A Literary Trip to Edinburgh

In the middle of July, Emily and I finally embarked on our trip to Edinburgh after having had it planned for several months and waiting eagerly for it to arrive. After a six-hour train journey we made it: the sun was shining and so much waited to be explored. By no means is this post going to be an exhaustive list of everywhere we went, but I thought it might be fun to do something a little different, and document everything related to literature that we did and saw whilst there!

Arthur’s Seat

Climbing Arthur’s Seat was undoubtedly the number one thing I wanted to do during our visit to Edinburgh, and it was so worth it. Arthur’s Seat is literally what the name suggests – the supposed location of the legendary King Arthur’s castle in Camelot. Given the prominence of Arthurian literature in the medieval period, I felt justified in including this in the literary category of our trip! The views from the top were mesmerising and had everything you could possibly ask for: mountains to one side, city to another, and sea to the last.


Tom Riddell’s Grave

Although I knew that J. K. Rowling had taken inspiration for many of the names in Harry Potter from a graveyard in Edinburgh, I always assumed it would be somewhere on the outskirts, rather than right in the very centre. I was so glad that I was wrong! We decided, then, that it would be worth taking a quick detour to Greyfriars Kirkyard in order to see some of the gravestones for ourselves. If we were in any doubt that we were in the right place, we would definitely have been aided by the sight of a guy drifting around the graveyard dressed as Dumbledore leading a bunch of tourists! Skipping past that, and gravestones showing the likes of Scrimgeour and Moody, we headed for the most famous: the grave of a man named Tom Riddell. Evidently, this is the one that many people head for, because a path had been set up right to it. It’s so interesting to think that a man would go down in history purely for providing the name for someone else!


The Elephant House

I’m going to say that I’ve been to the site in which J. K. Rowling wrote much of The Philosopher’s Stone, despite the fact that we didn’t technically go in. We stood and admired from the other side of the road, sure. It turned out that Emily and I vastly underestimated the amount of time that we would need to explore the National Museum of Scotland, and given that we visited there on our last full day in the capital we still had other things – such as exploring the Royal Mile and going on the underground vaults tour – that we needed to fit in that day. I didn’t mind just viewing this café from afar and I definitely think it counts towards my twenty before twenty goal!


The Writers’ Museum

This was perhaps my favourite unplanned and unexpected part of the trip. Prior to visiting, I had no idea that Edinburgh housed a museum dedicated to writers but thinking about its history, it’s really not surprising. In a close off the Royal Mile, this little museum was dedicated mainly to three writers: Robert Louis Stevenson, Robert Burns, and Sir Walter Scott.
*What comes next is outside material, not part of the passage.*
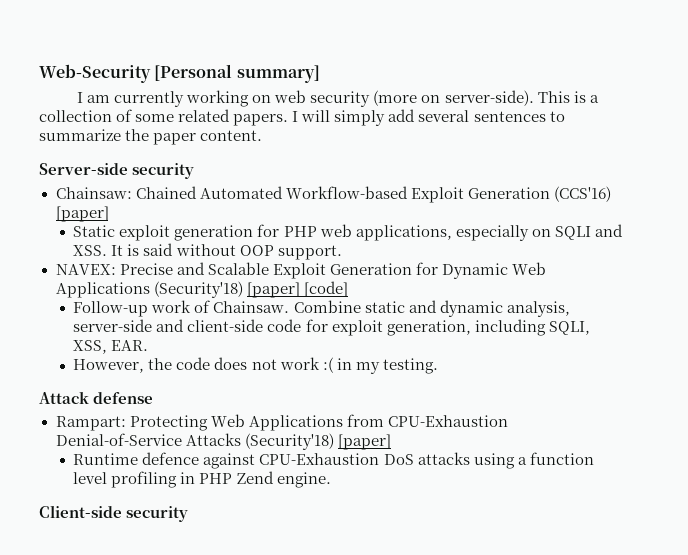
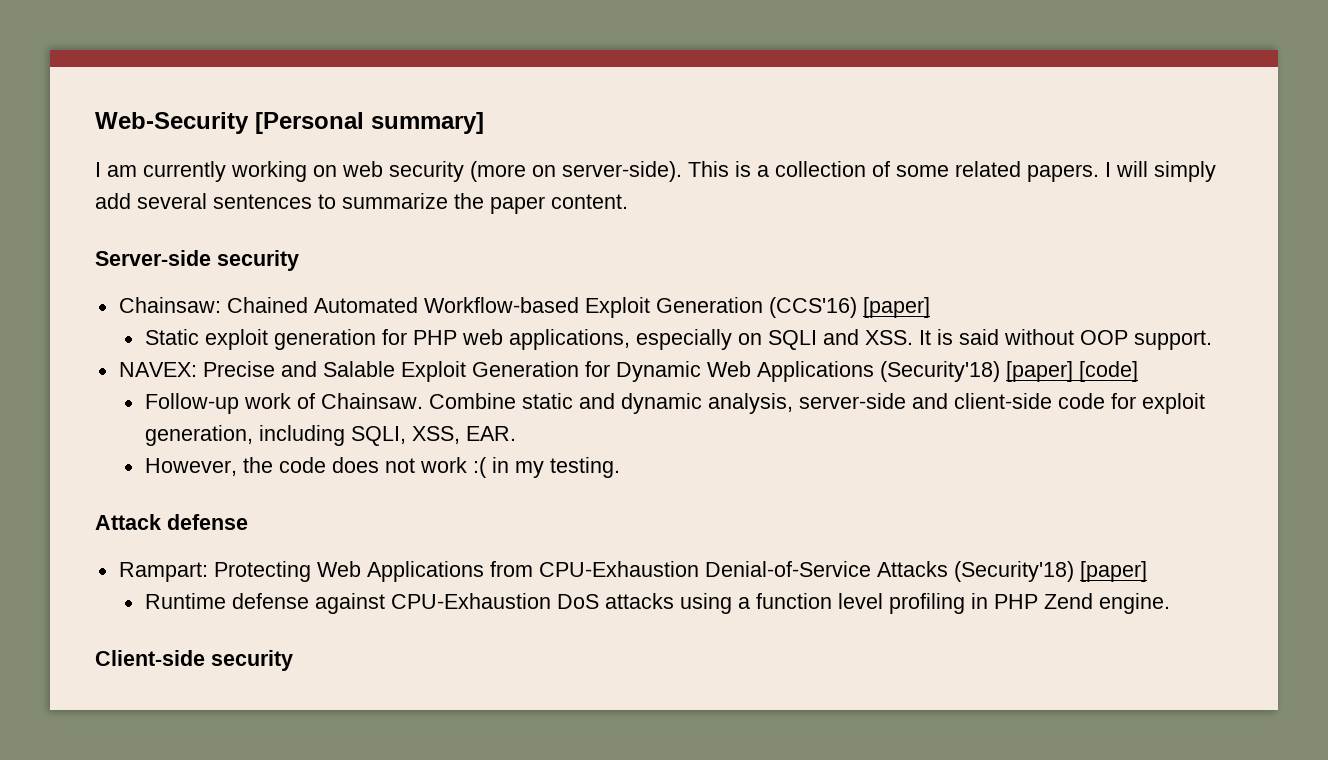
[207,262,269,275] Scalable -> [322,361,395,377] Salable
[142,452,200,465] defence -> [231,593,309,609] defense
Admittedly I was most interested in the memorabilia surrounding Burns as his are the only works that I’ve read from the three, although there were so many amazing things to see here that really made you appreciate how rich Edinburgh’s literary history is. My favourite item in the collection was definitely the writing desk belonging to Burns.


Arthur Conan Doyle pub

One of the main things that Emily said she wanted to see while in Edinburgh was the statue of Sherlock Holmes. I don’t claim to be brilliant at directions, but even I could tell we were in the exact spot that it should have been in – but the statue wasn’t there. Typically, it turned out that the Sherlock statue had been moved due to roadworks taking place nearby! To compensate, we decided to look for the plaque outside the Arthur Conan Doyle pub instead, which was near to the place where Conan Doyle was born in 1859. We decided that this would have to do!


Museum of Childhood

Initially, I didn’t understand what a “museum of childhood” was, nor why anyone would wish to go to one. After being assured by Emily that the one in London was very interesting, however, and realising that this was right along the path we planned to walk, we decided to take a quick look. Amongst the toys and clothing from years gone by, the museum also happened to be hosting a temporary exhibit on children’s literature in co-operation with the University of Edinburgh! It was fascinating to see what has been popular over the years. Unfortunately I didn’t manage to get any photos while there, though, but it was definitely worth a look!

Outlander print

I’m currently a little bit obsessed with Diana Gabaldon’s Outlander series, so I just had to showcase this print that I bought in the National Museum, featuring the Skye Boat Song. Every time we saw something that related to Outlander – directly or indirectly – I felt as though I was living in a little piece of the story.


And so these are just some – and I guarantee that there are infinitely more – of the literary delights that Edinburgh held for us. It truly is a beautiful city, and I loved being able to experience the richness of its history and culture. I would definitely go back!

Let me know if you’ve ever been to Edinburgh, and whether you saw any other literary delights that aren’t mentioned on my list!